The generation of lentiviruses containing the different sgRNA was performed following the protocol described55. The conditioned medium containing the lentiviruses was harvested 48 h after transfection and immediately used to transduce cells. The CRISPR/Cas9 KO cells were generated in two steps. First, THP1 cells were transduced with lentivirus containing Cas9 (lentiCas9-Blast, Addgene, #52962). After transduction, cells, which had integrated Cas9 in their genome, were selected using blasticidin (Invivogen, San Diego, CA, USA) (15 μg/ml). Subsequently, selected cells were transduced with lentivirus containing the sgRNA. The efficiency of transduction was checked by flow cytometry (BD Fortessa, Heidelberg, Germany), and cell populations were isolated by sorting of GFP+ or RFP+ cells (BD FACSAria Fusion Cell Sorter, Franklin Lakes, NJ, USA). The KO efficiency was tested by qPCR and Western blot analysis.

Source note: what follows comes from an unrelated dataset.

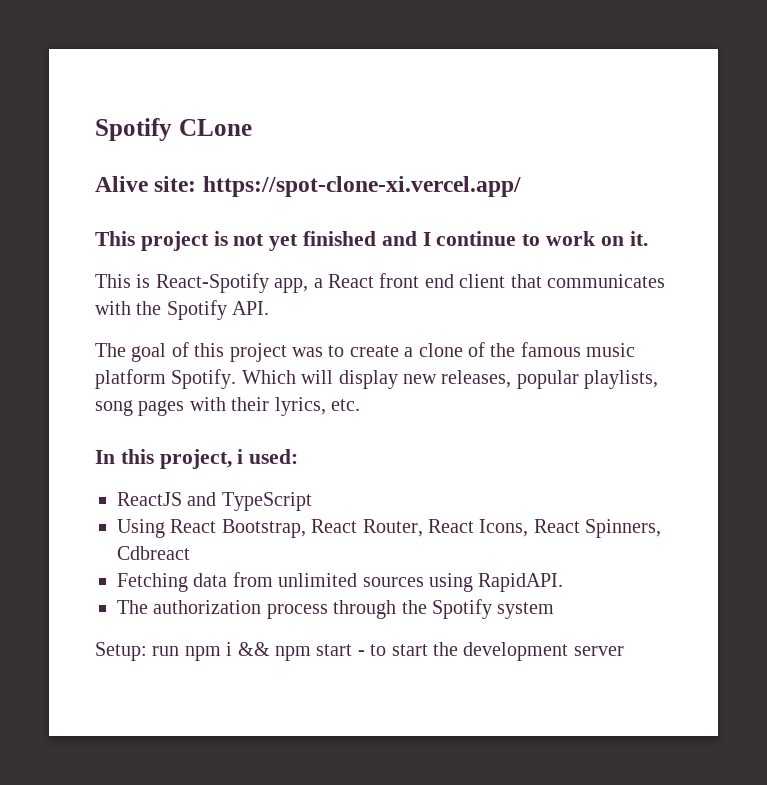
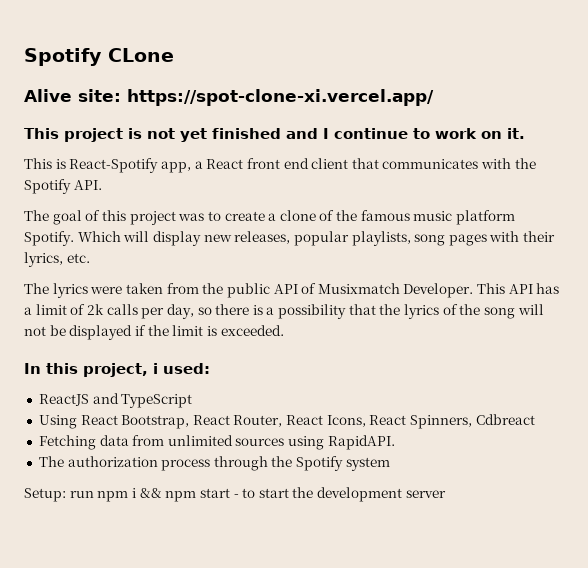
(360, 405) none -> [24,283,560,298] [24,304,544,319] [24,325,284,340] // The lyrics were taken from the public API of Musixmatch Developer. This API has a limit of 2k calls per day, so there is a possibility that the lyrics of the song will not be displayed if the limit is exceeded.

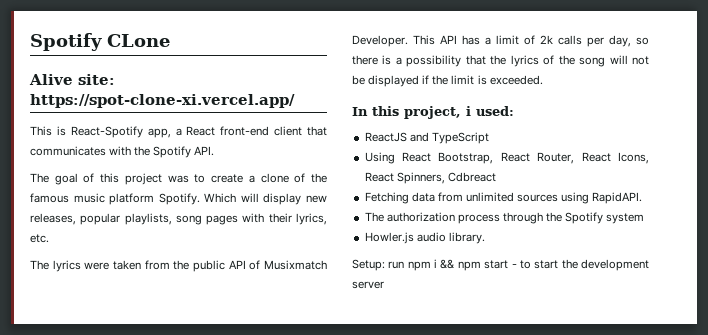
[24,128,525,142] // This project is not yet finished and I continue to work on it. -> (295, 101) none
[246,158,309,169] front end -> [220,126,270,136] front-end
(390, 464) none -> [364,232,485,244] // Howler.js audio library.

Quantitative polymerase chain reaction (qPCR)

RNA isolation was performed by lysing cells using TRIzol (Life Technologies/Thermo Fisher Scientific, Darmstadt, Germany). Chloroform was added (20% (v/v) of Trizol) to allow RNA extraction. The RNA was purified using the RNAeasy Mini Kit from Qiagen (Cat. No 74104, Qiagen, Düsseldorf, Germany), according to the manufacturer’s instructions.

Complementary DNA (cDNA) synthesis was performed by reverse transcription (RT) of 250 ng–1 µg of isolated RNA using the ProtoScript First Strand cDNA Synthesis Kit (Cat. No. SE6300S, New England BioLabs, Frankfurt am Main, Germany), following the manufacturer’s instructions. The quantitative PCR (qPCR) was performed in triplicates by using Power SyBR Green (A25742, Thermo Fisher Scientific, Darmstadt) containing 10 µM forward and reverse primers using the StepOnePlus Real-Time PCR System (Applied Biosystems, Foster City, California) and the StepOne Software v2.3. Primers are listed in Supplementary Table 3. The relative gene expression was assessed using the delta-delta Ct (threshold cycle)-value measurement using glyceraldehyde 3- phosphate dehydrogenase (GAPDH) as housekeeping gene.

Long distance inverse (LDI) PCR

Long distance inverse (LDI)-PCR was performed to determine disease clonality28. Genomic DNA was isolated from spleen of moribund mice using a DNeasy Blood & Tissue Kit (Cat. No 69506, Qiagen, Hilden, Germany), and 0.5 μg was digested using NcoI-high fidelity (HF) (New England BioLabs, Frankfurt am Main, Germany) and then religated. LDI-PCR was then performed using GFP-specific primers.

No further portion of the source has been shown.